PWAM is the investment manager to the PW Funds, and Mr. Park is the sole member and manager of PWAM. As of the filing date of this
report, PWIMF held 1,332,191 shares of Common Stock and, subject to the limitation described below, warrants to purchase up to
902,528 shares of Common Stock and PWPI held 141,027 shares of Common Stock and, subject to the limitation described below, warrants
to purchase up to 115,653 shares of Common Stock. The warrants expire on June 14, 2027 and contain a provision prohibiting exercise
to the extent that the holder, together with its affiliates, would beneficially own in excess of 9.99% of the number of shares
of Common Stock outstanding immediately after giving effect to such exercise (subject to decrease upon prior written notice to
the Issuer). In addition, pursuant to the Purchase Agreement, PWIMF was issued Commitment Warrants to purchase up to an additional
452,135 shares of Common Stock, and PWPI was issued Commitment Warrants to purchase up to an additional 47,865 shares of Common
Stock, in each case subject to the limitations described herein, as a result of which the Commitment Warrants are not exercisable
within 60 days of the filing date of this report. As a result of the foregoing, for purposes of Reg. Section 240.13d-3, Mr. Park
may be deemed to beneficially own the 1,473,218 shares of Common Stock held in the aggregate by the PW Funds, and no shares of
Common Stock underlying the warrants (including the Commitment Warrants) held in the aggregate by the PW Funds, for an aggregate
beneficial ownership percentage of approximately 16.9% of the shares of Common Stock deemed issued and outstanding as of the filing
date of this report.
This Amendment No. 1 amends the Schedule 13D
filed with the Securities Exchange Commission (the “SEC”) on November 20, 2017 (the “initial Schedule 13D”
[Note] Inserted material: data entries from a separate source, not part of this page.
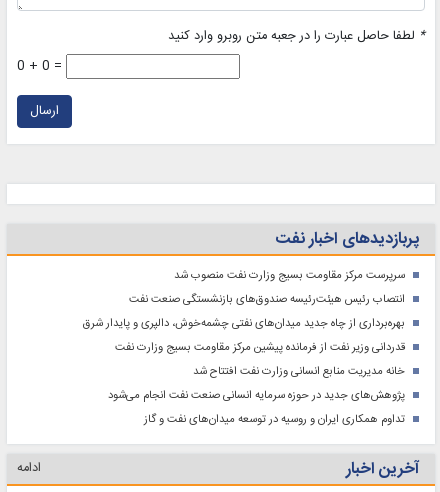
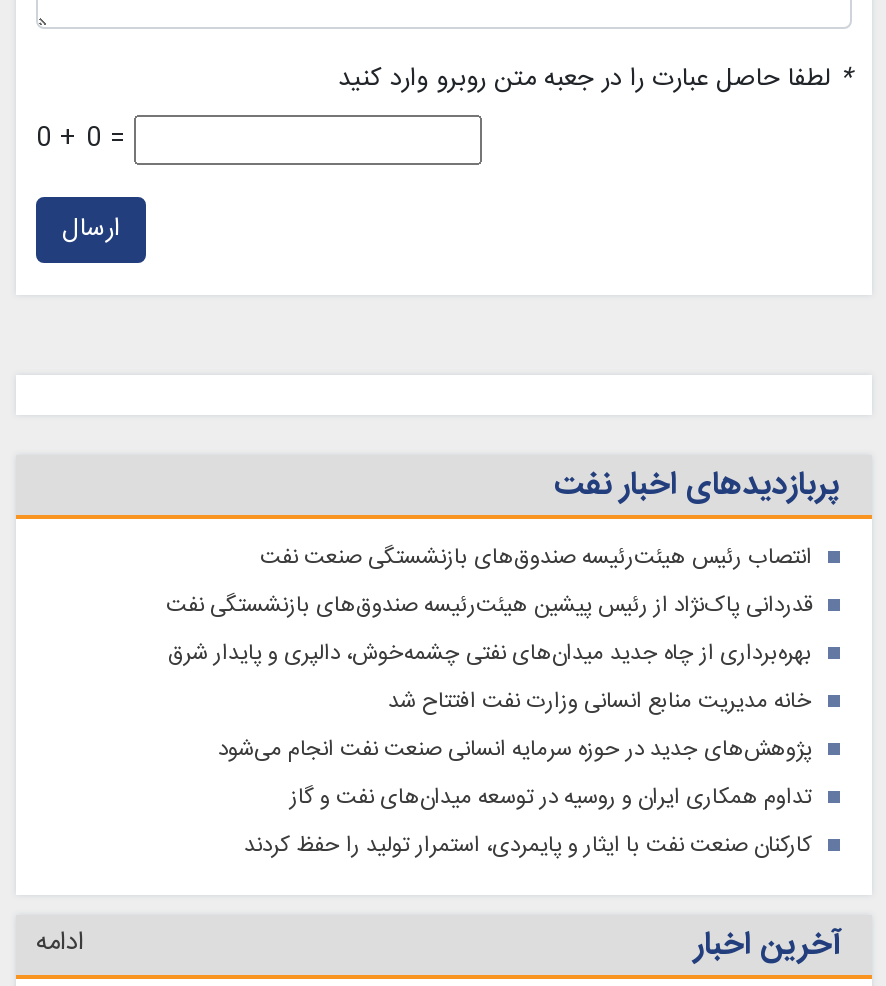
- سرپرست مرکز مقاومت بسیج وزارت نفت منصوب شد

moved up: انتصاب رئیس هیئت‌رئیسه صندوق‌های بازنشستگی صنعت نفت

+ قدردانی پاک‌نژاد از رئیس پیشین هیئت‌رئیسه صندوق‌های بازنشستگی نفت

- قدردانی وزیر نفت از فرمانده پیشین مرکز مقاومت بسیج وزارت نفت

moved up: خانه مدیریت منابع انسانی وزارت نفت افتتاح شد | پژوهش‌های جدید در حوزه سرمایه‌ انسانی صنعت نفت انجام می‌شود | تداوم همکاری ایران و روسیه در توسعه میدان‌های نفت و گاز

+ کارکنان صنعت نفت با ایثار و پایمردی، استمرار تولید را حفظ کردند
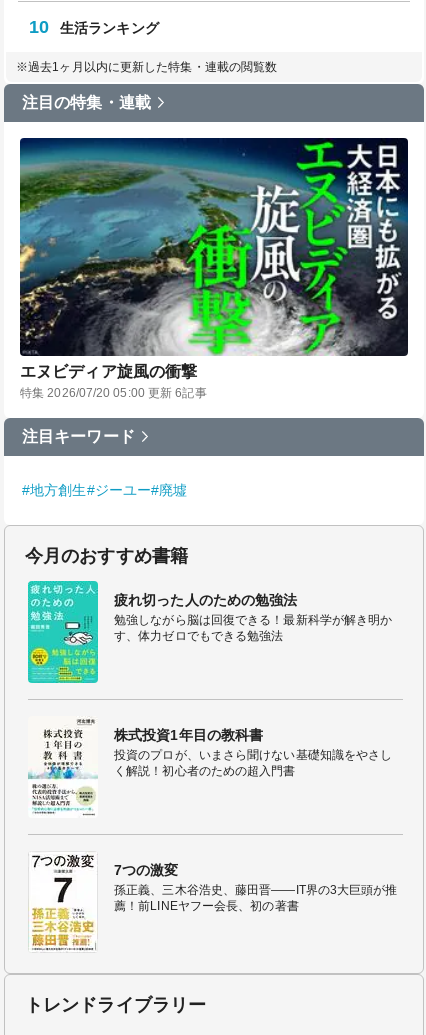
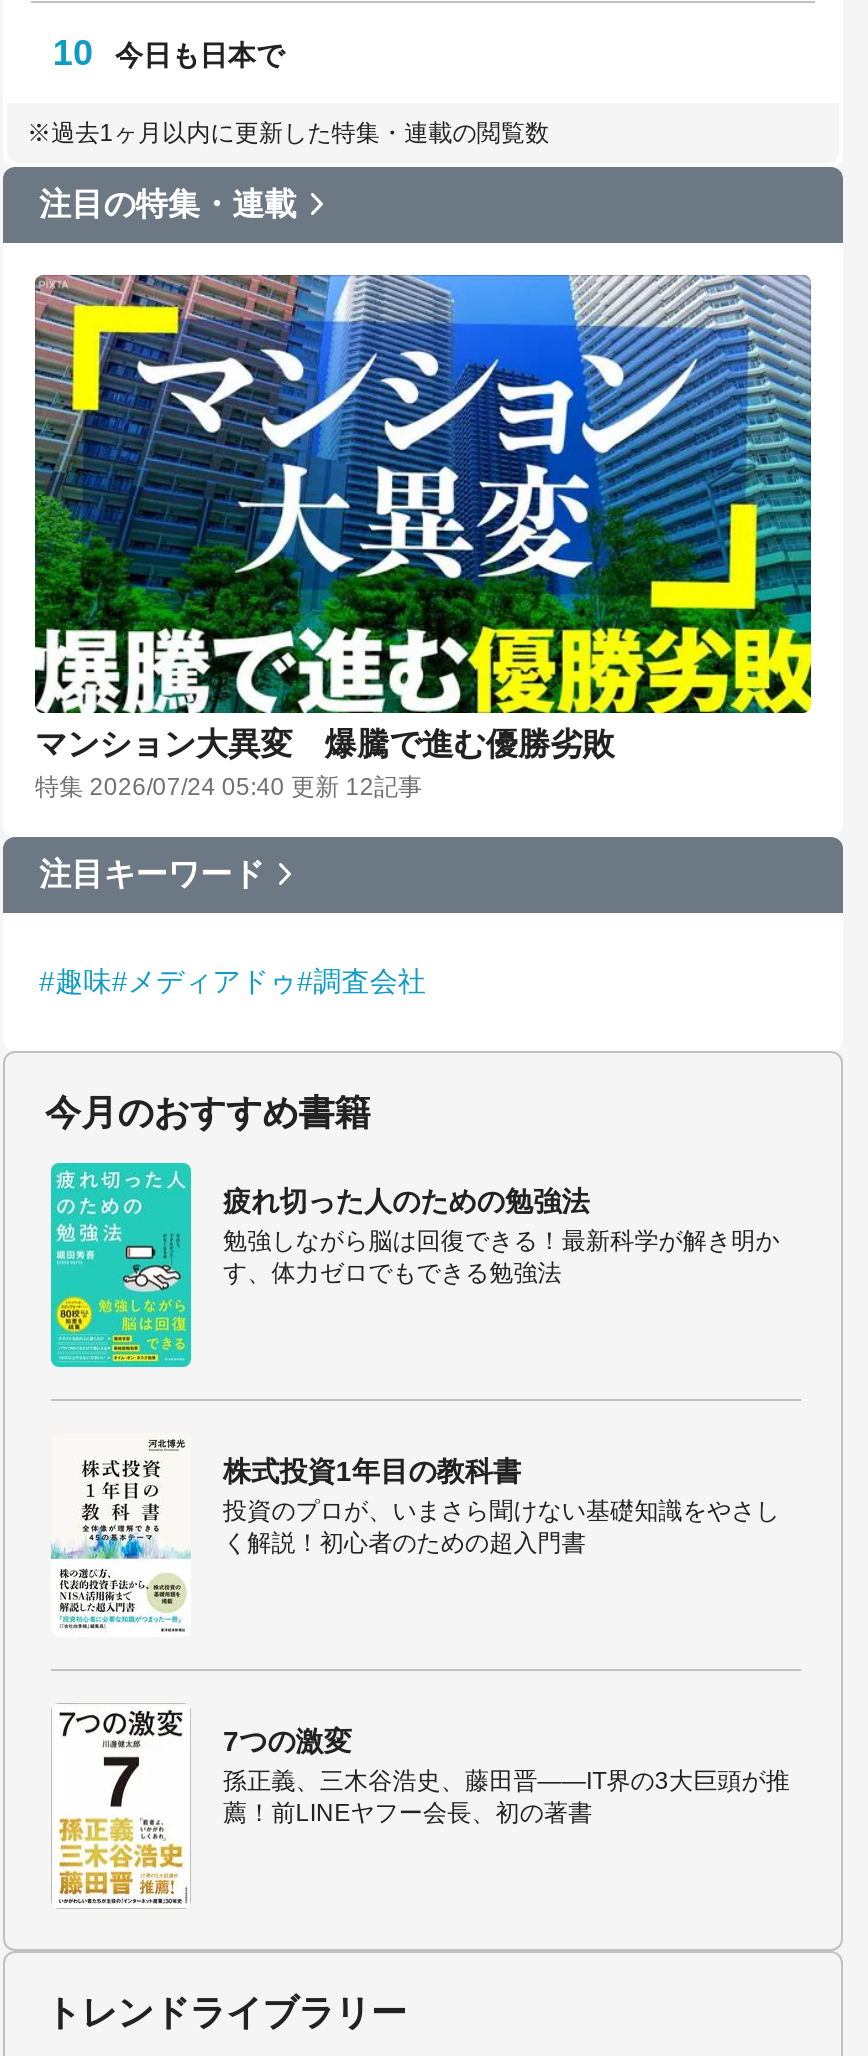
- 生活ランキング
+ 今日も日本で

- [image]
- エヌビディア旋風の衝撃
- 特集 2026/07/20 05:00 更新 6記事
+ [image]
+ マンション大異変 爆騰で進む優勝劣敗
+ 特集 2026/07/24 05:40 更新 12記事

- #地方創生#ジーユー#廃墟
+ #趣味#メディアドゥ#調査会社
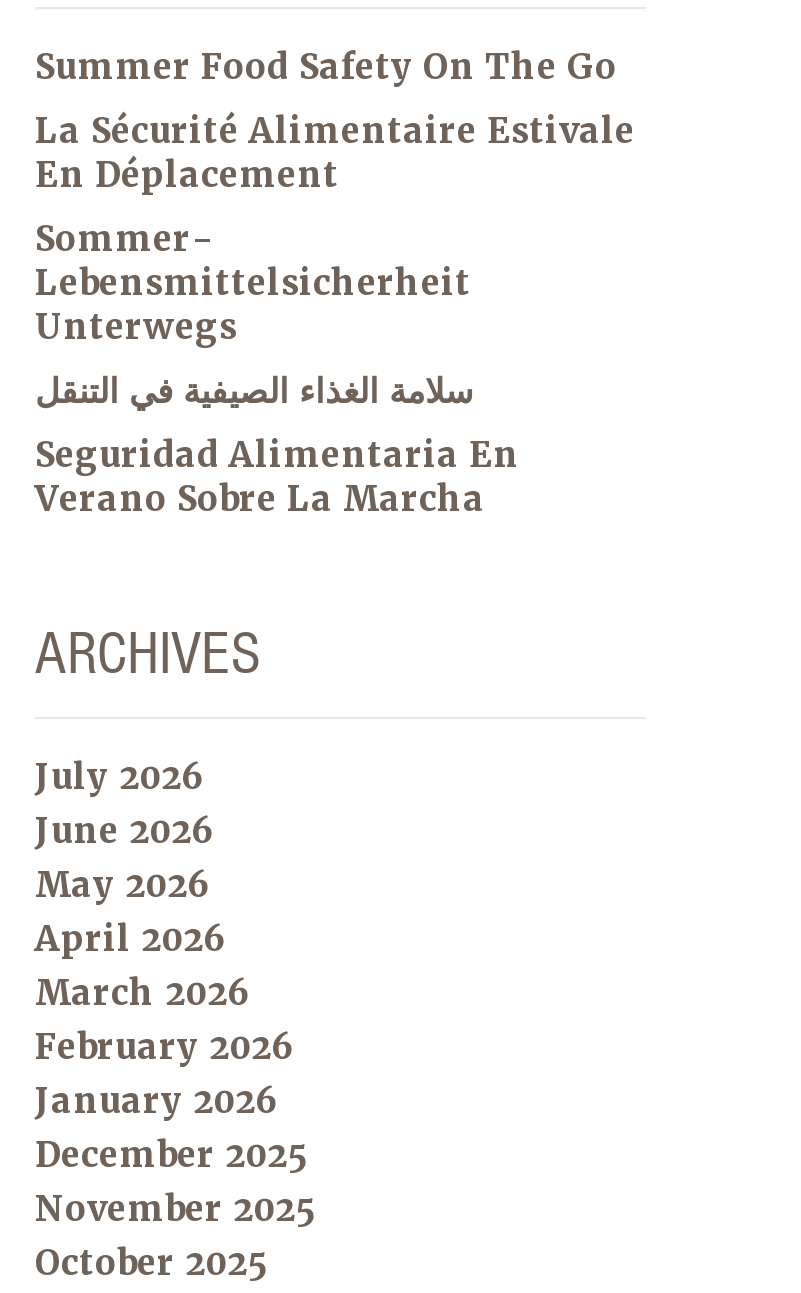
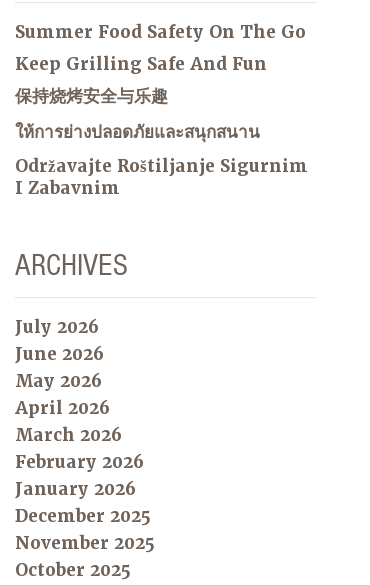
- La Sécurité Alimentaire Estivale
- En Déplacement
+ Keep Grilling Safe And Fun

- Sommer-
- Lebensmittelsicherheit
- Unterwegs
+ 保持烧烤安全与乐趣

- سلامة الغذاء الصيفية في التنقل
+ ให้การย่างปลอดภัยและสนุกสนาน

- Seguridad Alimentaria En
- Verano Sobre La Marcha
+ Održavajte Roštiljanje Sigurnim
+ I Zabavnim
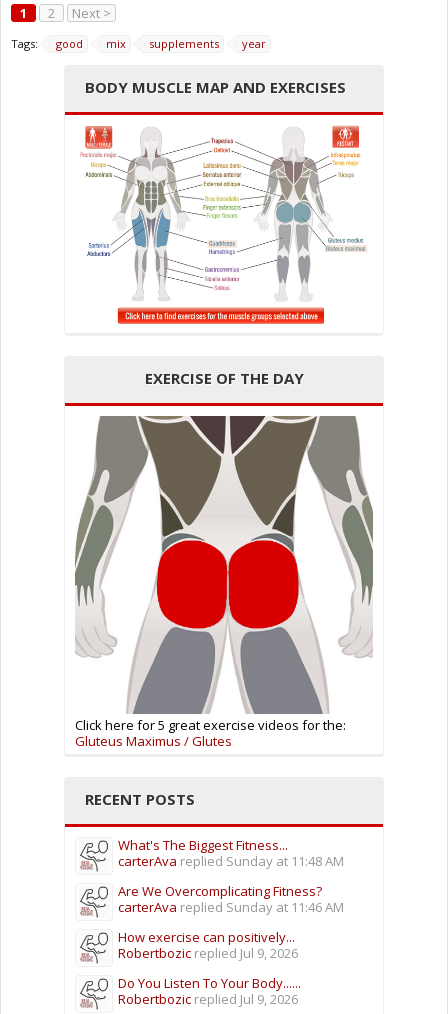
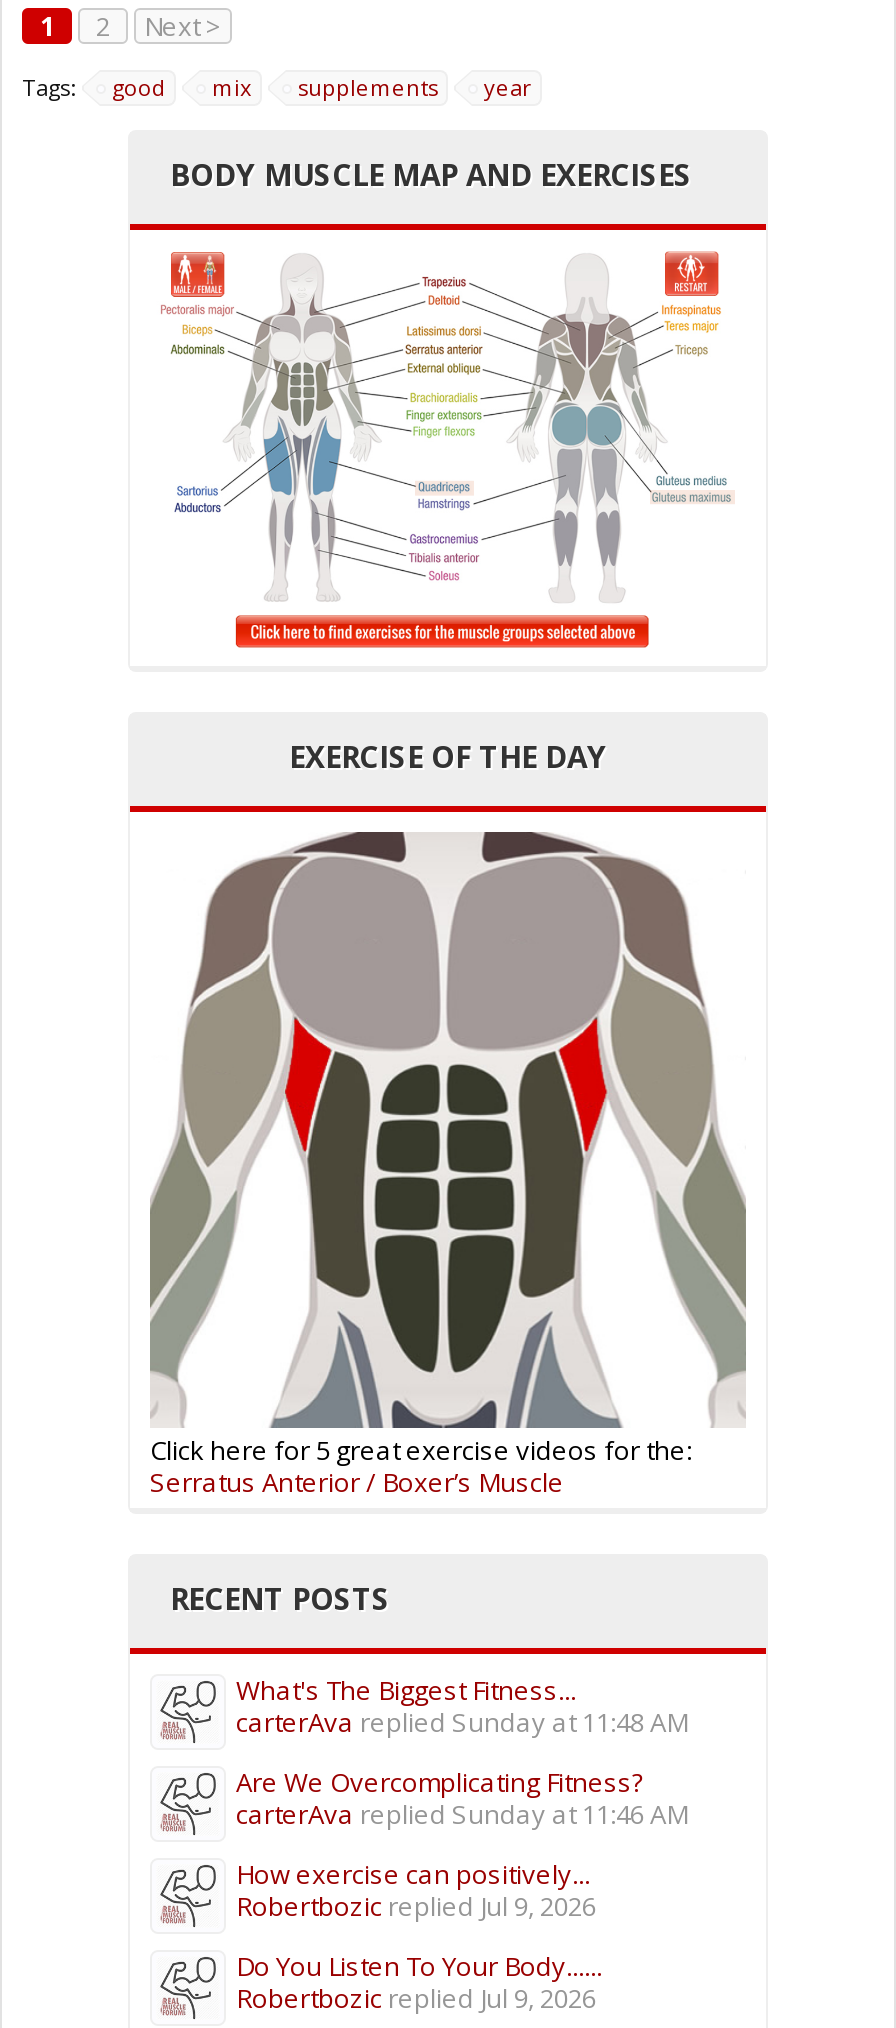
- [image]
- Gluteus Maximus / Glutes
+ [image]
+ Serratus Anterior / Boxer’s Muscle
and, as amended hereby, this “Schedule 13D”), relating to the shares of common stock, par value $0.001 per share (the
“Common Stock”), of PLx Pharma, Inc., a Delaware corporation (the “Issuer”). Except as set forth below,
the initial Schedule 13D remains in effect, and capitalized terms used herein but not defined herein have such respective meanings
as defined in the initial Schedule 13D. The information set forth in response to each separate Item below shall be deemed to be
a response to all Items where such information is relevant. The information set forth in the exhibits attached hereto is expressly
incorporated herein by reference and the response to each Item of this Schedule 13D is qualified in its entirety by the provisions
of such exhibits.
Item 4.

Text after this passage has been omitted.